(Task input)
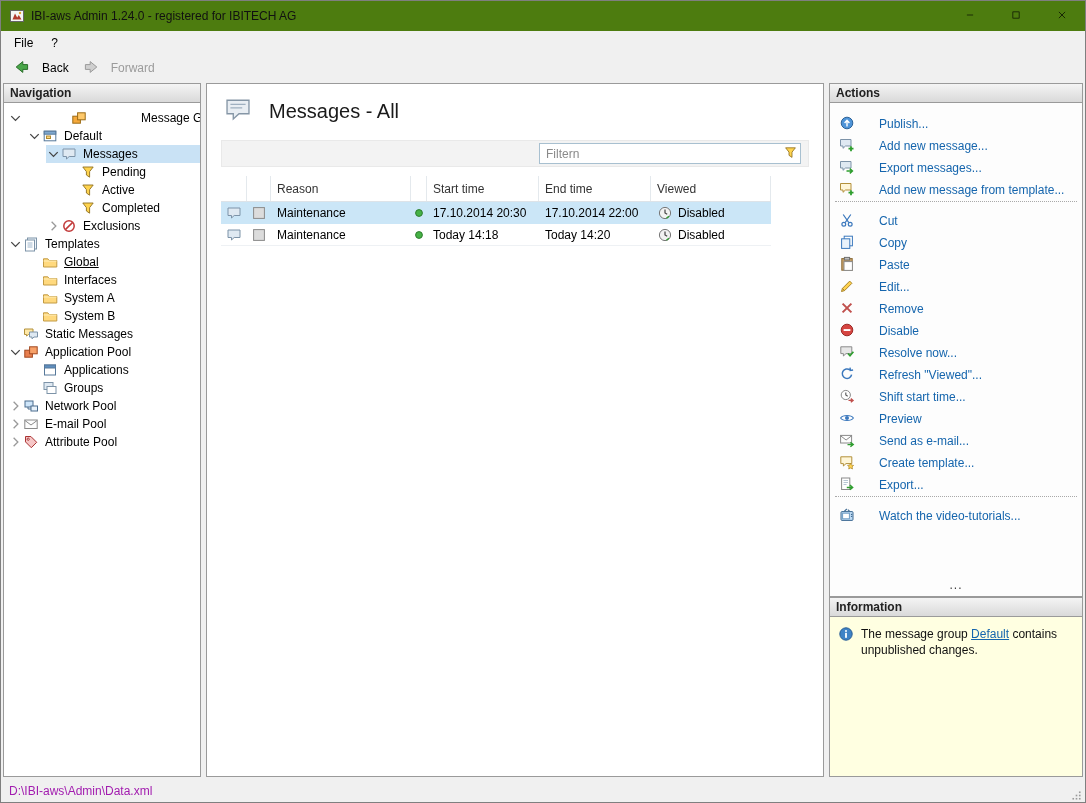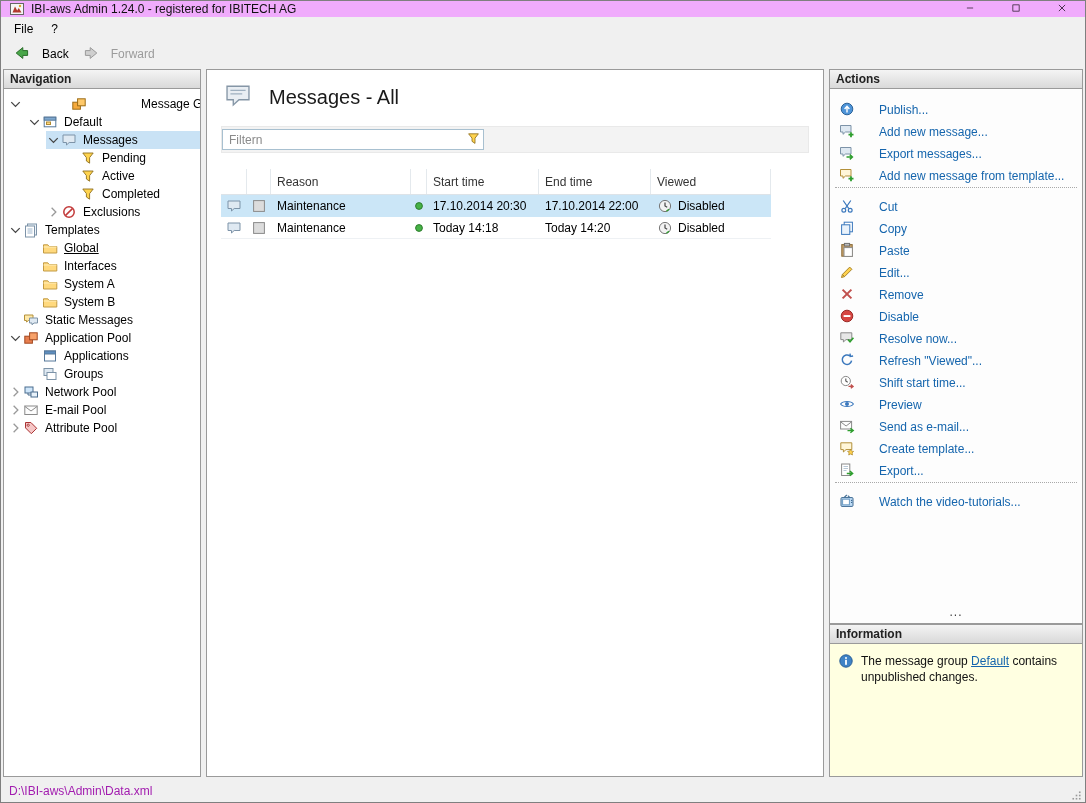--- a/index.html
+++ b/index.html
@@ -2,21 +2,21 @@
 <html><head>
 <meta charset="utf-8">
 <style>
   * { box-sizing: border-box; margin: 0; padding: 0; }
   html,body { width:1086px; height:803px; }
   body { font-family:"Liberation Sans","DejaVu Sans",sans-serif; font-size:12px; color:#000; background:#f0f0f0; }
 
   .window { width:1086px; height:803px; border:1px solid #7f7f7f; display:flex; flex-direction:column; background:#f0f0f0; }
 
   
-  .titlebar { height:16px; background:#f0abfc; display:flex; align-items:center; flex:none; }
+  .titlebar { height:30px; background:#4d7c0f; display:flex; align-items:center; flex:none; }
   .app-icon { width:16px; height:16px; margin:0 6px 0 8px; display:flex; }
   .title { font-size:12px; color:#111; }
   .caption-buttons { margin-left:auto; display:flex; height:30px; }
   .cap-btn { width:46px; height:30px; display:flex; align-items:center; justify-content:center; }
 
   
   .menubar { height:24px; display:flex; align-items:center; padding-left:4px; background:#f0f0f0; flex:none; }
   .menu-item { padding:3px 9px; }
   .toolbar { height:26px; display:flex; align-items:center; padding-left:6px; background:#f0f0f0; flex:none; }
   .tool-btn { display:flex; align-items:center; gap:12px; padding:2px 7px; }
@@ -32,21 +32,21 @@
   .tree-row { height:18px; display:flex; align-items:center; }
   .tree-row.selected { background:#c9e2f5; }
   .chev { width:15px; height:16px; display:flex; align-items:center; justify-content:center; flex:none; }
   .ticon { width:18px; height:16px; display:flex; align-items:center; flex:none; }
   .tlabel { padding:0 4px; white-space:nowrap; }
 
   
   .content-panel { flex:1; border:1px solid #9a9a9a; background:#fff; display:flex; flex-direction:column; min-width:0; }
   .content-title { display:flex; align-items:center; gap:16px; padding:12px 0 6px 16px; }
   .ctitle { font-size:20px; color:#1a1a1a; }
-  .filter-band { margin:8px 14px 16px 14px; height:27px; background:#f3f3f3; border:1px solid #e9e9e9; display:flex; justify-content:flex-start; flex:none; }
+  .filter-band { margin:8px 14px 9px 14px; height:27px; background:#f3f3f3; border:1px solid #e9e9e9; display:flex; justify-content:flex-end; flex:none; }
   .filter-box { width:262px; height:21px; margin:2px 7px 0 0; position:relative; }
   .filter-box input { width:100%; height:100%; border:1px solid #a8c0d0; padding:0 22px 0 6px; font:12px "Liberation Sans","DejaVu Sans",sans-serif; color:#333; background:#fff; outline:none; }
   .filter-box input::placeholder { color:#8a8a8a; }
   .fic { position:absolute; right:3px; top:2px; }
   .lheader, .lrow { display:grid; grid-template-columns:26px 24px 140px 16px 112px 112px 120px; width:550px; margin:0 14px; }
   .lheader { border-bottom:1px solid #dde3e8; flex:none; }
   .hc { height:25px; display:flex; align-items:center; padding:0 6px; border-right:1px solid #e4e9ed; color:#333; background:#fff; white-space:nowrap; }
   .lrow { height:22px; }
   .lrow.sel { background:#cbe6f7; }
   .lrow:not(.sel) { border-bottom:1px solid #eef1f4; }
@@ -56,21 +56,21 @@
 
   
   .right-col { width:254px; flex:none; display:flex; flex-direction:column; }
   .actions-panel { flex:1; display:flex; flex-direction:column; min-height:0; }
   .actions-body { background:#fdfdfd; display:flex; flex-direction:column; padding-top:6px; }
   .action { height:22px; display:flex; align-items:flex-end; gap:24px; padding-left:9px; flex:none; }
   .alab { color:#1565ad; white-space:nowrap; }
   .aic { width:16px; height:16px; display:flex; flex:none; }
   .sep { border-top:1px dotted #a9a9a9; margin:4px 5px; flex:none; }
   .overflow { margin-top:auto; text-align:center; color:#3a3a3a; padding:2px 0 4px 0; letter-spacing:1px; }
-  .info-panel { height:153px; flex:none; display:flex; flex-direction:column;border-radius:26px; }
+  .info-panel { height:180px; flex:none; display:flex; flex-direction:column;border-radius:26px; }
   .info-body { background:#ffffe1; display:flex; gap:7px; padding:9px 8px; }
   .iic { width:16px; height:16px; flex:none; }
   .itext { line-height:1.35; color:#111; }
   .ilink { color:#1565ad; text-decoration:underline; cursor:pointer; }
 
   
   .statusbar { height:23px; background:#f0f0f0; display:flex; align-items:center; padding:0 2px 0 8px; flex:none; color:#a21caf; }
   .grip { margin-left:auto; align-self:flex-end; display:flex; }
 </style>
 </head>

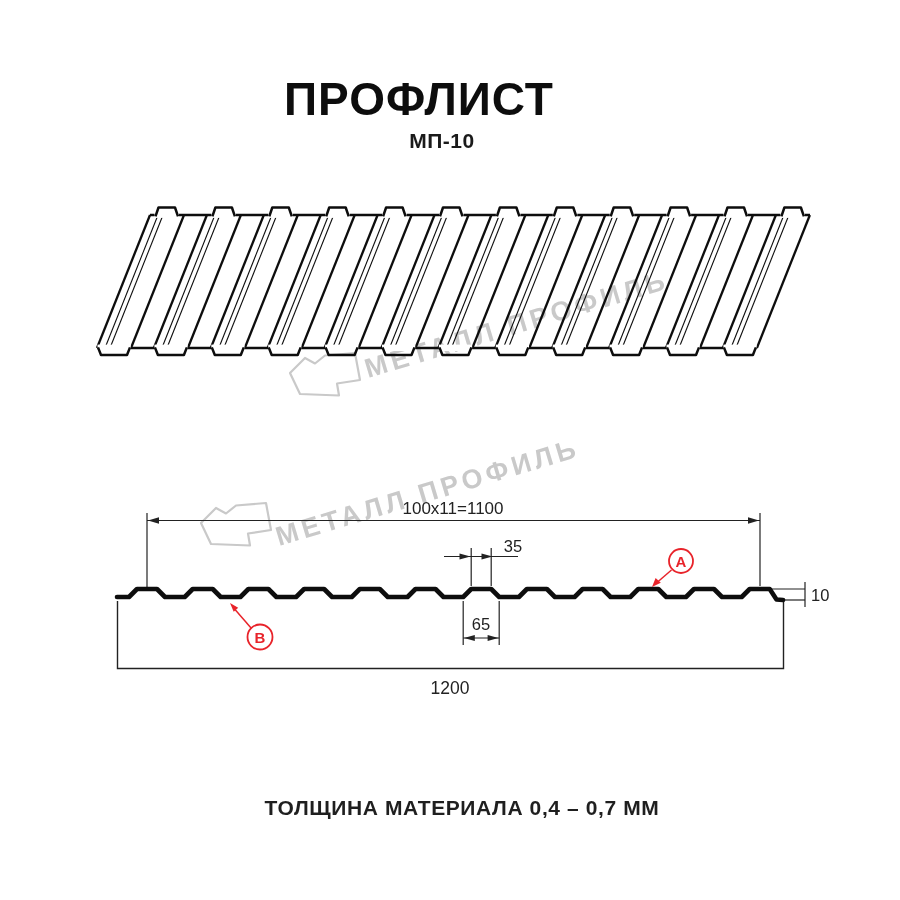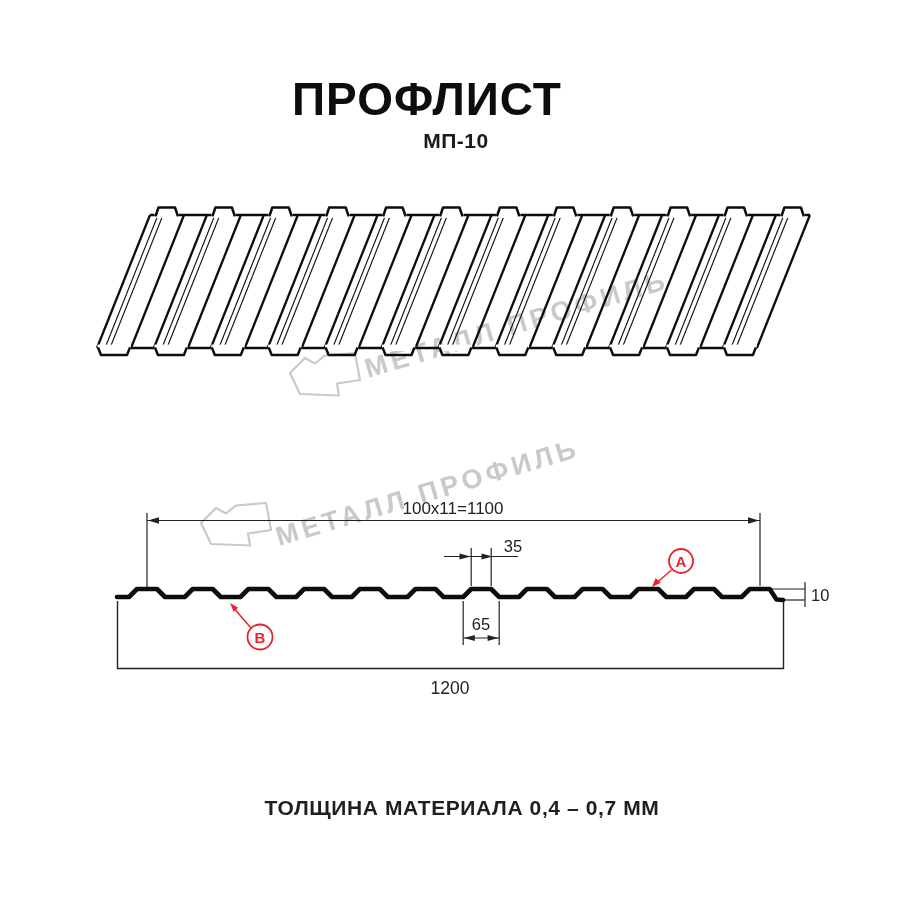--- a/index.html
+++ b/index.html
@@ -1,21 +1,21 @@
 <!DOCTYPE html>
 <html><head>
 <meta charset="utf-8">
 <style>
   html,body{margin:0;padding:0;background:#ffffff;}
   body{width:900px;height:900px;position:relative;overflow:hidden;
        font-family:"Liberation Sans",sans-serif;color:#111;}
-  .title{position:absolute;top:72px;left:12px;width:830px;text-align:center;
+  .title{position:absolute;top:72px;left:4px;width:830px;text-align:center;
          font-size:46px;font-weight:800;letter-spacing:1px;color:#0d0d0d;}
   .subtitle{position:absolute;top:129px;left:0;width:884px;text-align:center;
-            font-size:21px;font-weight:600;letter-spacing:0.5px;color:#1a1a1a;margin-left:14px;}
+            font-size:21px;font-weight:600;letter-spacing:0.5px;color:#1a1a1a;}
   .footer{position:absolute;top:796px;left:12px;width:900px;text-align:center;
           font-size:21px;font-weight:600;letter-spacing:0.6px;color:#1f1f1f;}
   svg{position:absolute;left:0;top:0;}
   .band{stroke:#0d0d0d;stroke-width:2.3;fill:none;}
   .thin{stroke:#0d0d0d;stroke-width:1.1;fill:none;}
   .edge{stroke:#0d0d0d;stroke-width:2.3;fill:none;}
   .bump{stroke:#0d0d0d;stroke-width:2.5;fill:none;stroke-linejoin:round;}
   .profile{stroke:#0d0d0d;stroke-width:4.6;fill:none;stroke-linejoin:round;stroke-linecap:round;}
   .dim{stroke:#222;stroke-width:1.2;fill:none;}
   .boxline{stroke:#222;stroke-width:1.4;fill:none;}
(End Task input)
◆ What needs to be done ◆
Determine the number of lines in the listing above containing the word "letter"; respond with that figure only.

◆ Result ◆
5